ROCKPORT — Lobster was the most valuable single seafood species harvested in the country between 2015 and 2018, according to NOAA, with Maine landings accounting for about 80 percent of that value in each of those years.
So it’s not surprising that the Maine Department of Marine Resources (DMR) invests a lot in lobster research. State scientists, in collaboration with academic and nonprofit institutions, have ongoing research projects to track the lobster population at different life stages.
Their data helps inform not only state fisheries regulations, but also a stock assessment used by the interstate Atlantic States Marine Fisheries Commission to inform the fishery management plan for the species.
As conditions in the Gulf of Maine change, some of the older research the assessment relies on needs to be updated. DMR scientist Jes Waller has been studying the size of female lobsters at maturity, when they begin to produce eggs.
The last such study was done between 1994 and 1998, Waller said in a presentation at the Maine Fishermen’s Forum. Updating that information was a research priority in the last stock assessment, she said. The new data will be considered in the next stock assessment, which is scheduled to be peer-reviewed this summer.
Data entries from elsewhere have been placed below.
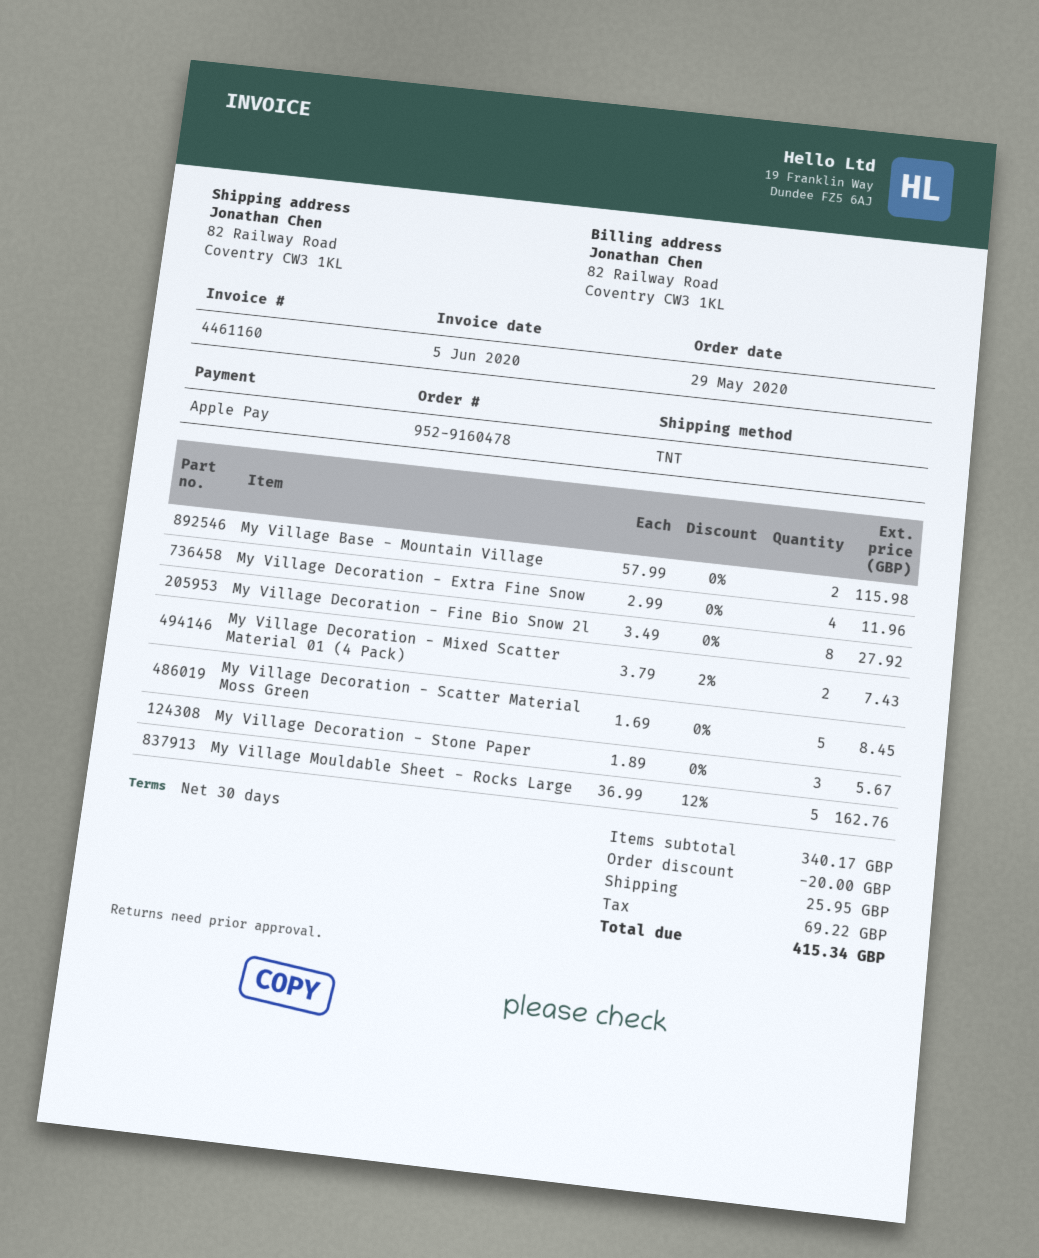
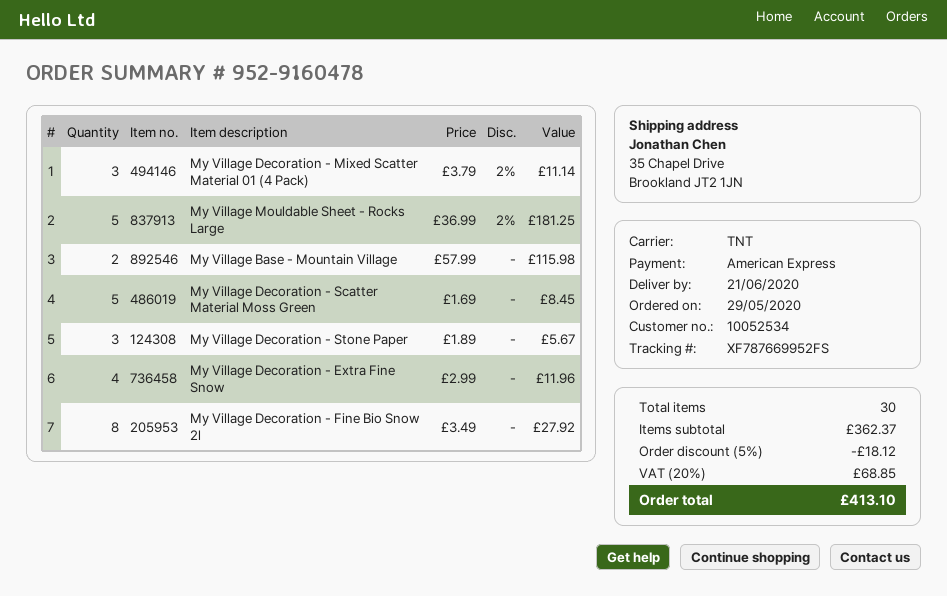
payment method: Apple Pay -> American Express
ship to: 82 Railway Road, Coventry CW3 1KL -> 35 Chapel Drive, Brookland JT2 1JN
My Village Decoration - Mixed Scatter Material 01 (4 Pack): 2 x 3.79 - 2% = 7.43 -> 3 x 3.79 - 2% = 11.14
My Village Mouldable Sheet - Rocks Large: 5 x 36.99 - 12% = 162.76 -> 5 x 36.99 - 2% = 181.25
subtotal: 340.17 -> 362.37
discount: 20.00 -> 18.12
shipping: 25.95 -> none
tax: 69.22 -> 68.85
total: 415.34 -> 413.10

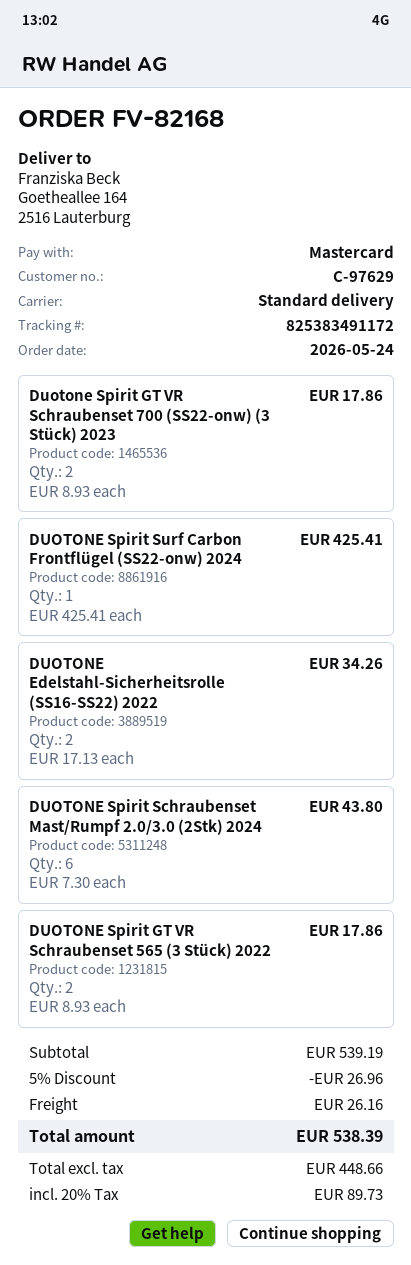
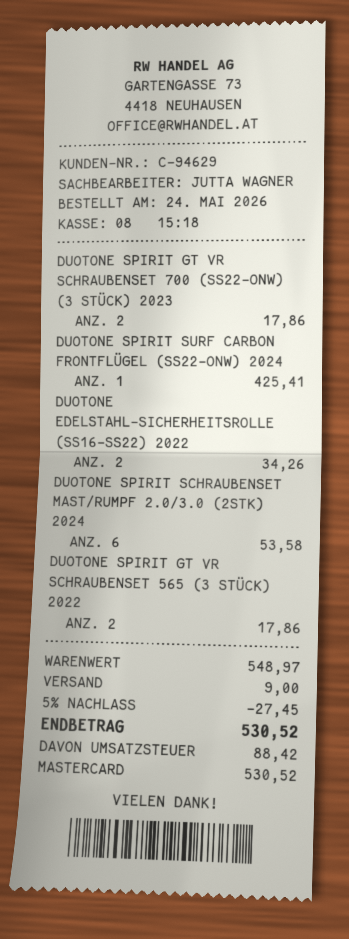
customer number: C-97629 -> C-94629
DUOTONE Spirit Schraubenset Mast/Rumpf 2.0/3.0 (2Stk) 2024: 6 for 43.80 -> 6 for 53.58
subtotal: 539.19 -> 548.97
discount: 5% = 26.96 -> 5% = 27.45
shipping: 26.16 -> 9.00
tax: 89.73 -> 88.42
total: 538.39 -> 530.52

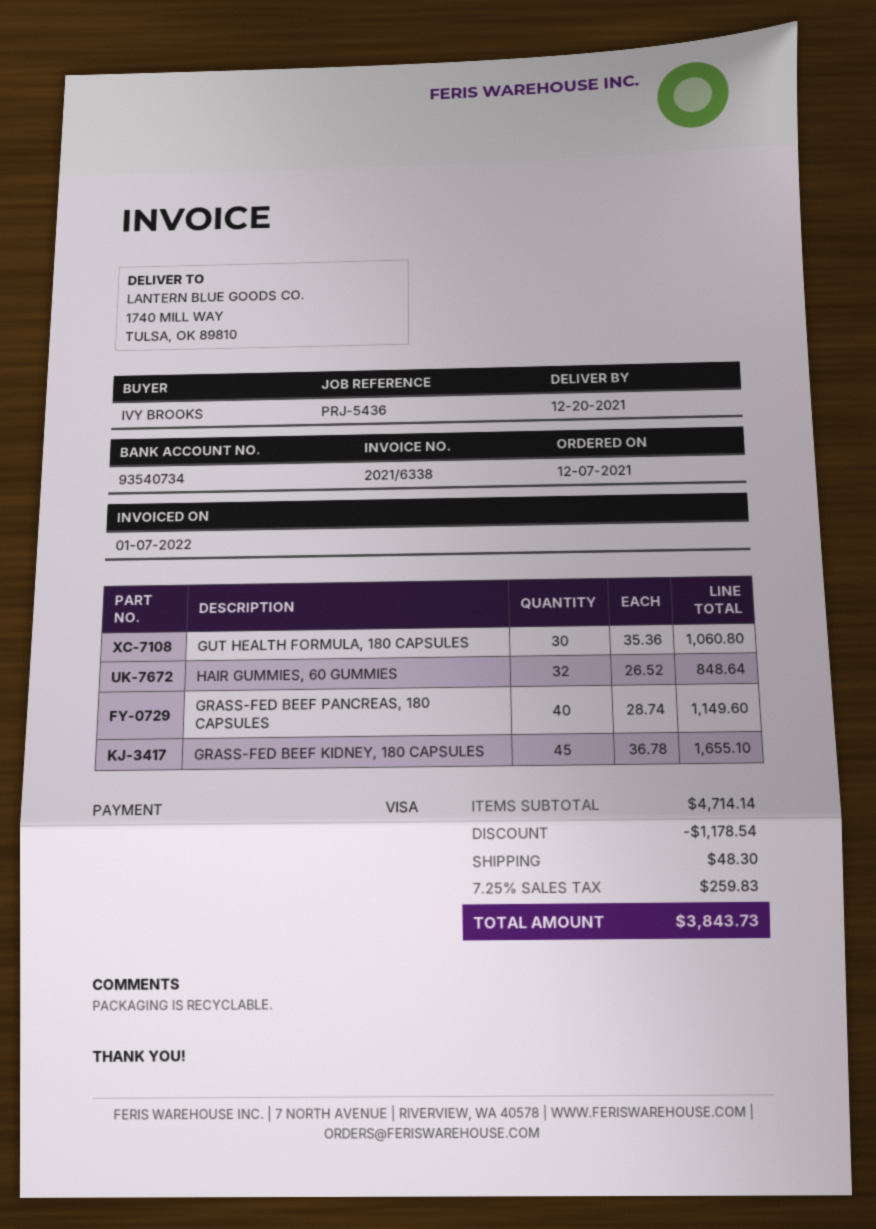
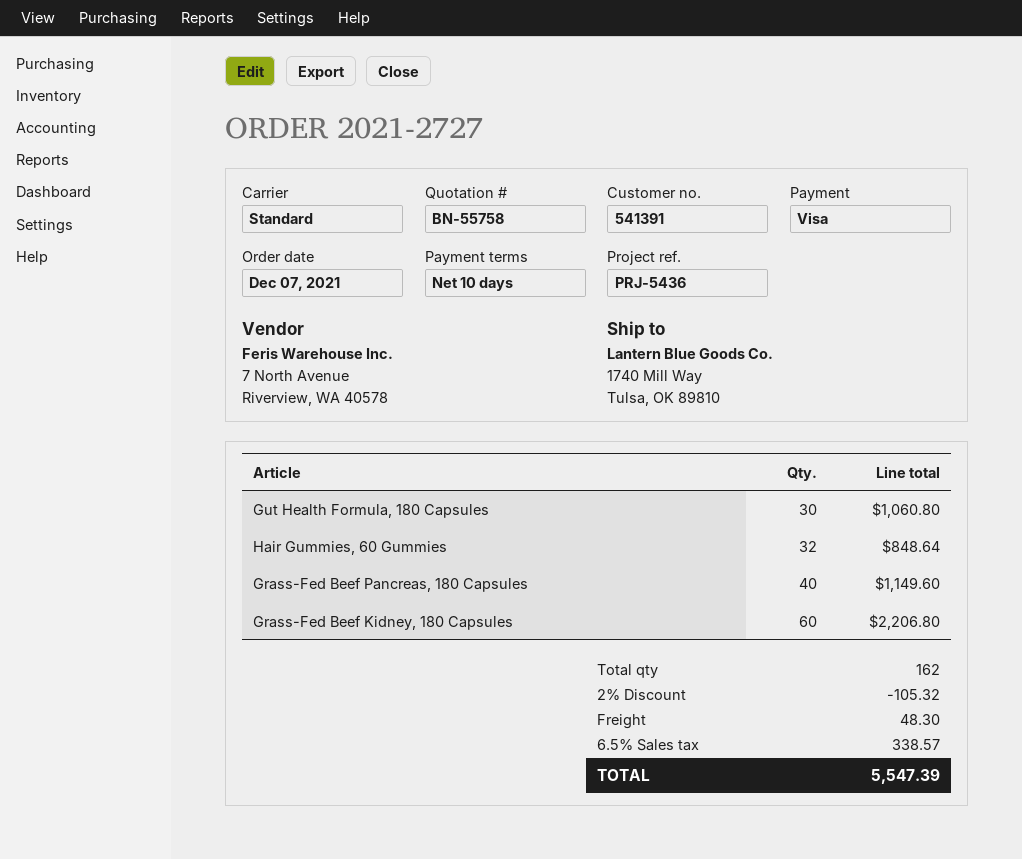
GRASS-FED BEEF KIDNEY, 180 CAPSULES: 45 for 1655.10 -> 60 for 2206.80
discount: 1178.54 -> 105.32
tax: 7.25% = 259.83 -> 6.5% = 338.57
total: 3843.73 -> 5547.39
Fishermen have been observing “eggers,” female lobsters with eggs attached, that are smaller.
And sure enough, Waller’s work has found that in a research area between the Corea and the Canadian border, the average size of a female lobster when it begins producing eggs is down about two-tenths of an inch from 1995. The average size in 1995 was 3.7 inches, and today it’s 3.5 inches.
There are some regional differences: In the southern Maine research area from Friendship to the New Hampshire border, the average size in 1995 was 3.5 inches and today it’s 3.3 inches.
The center research area, Friendship to Corea, is scheduled for study this summer.
Early research on these smaller “eggers” in Atlantic Canada, Waller said, is suggesting that their eggs “may not be as high quality.” The Canadian researchers have found some evidence that eggs produced by the smaller females might have relatively less of the fats and proteins needed to successfully develop.
“Small females are more likely to carry what they call abnormal clutches,” too, Waller said. That means the tail is “not covered in eggs like it would normally be,” but only partially covered.
In Maine, research into this question of egg viability is just getting started.
“There are a couple people just starting to do this,” she said. “We’re waiting to see what those results will show us.”
Samplers collect a broad size range of female lobsters and bring them back to the lab for analysis. In the lab, they measure the carapace length, shell hardness, abdomen width and weight. They also note whether the lobster has been v-notched to label it as a reproducing female, and it’s “cull status” which means whether it’s missing a claw.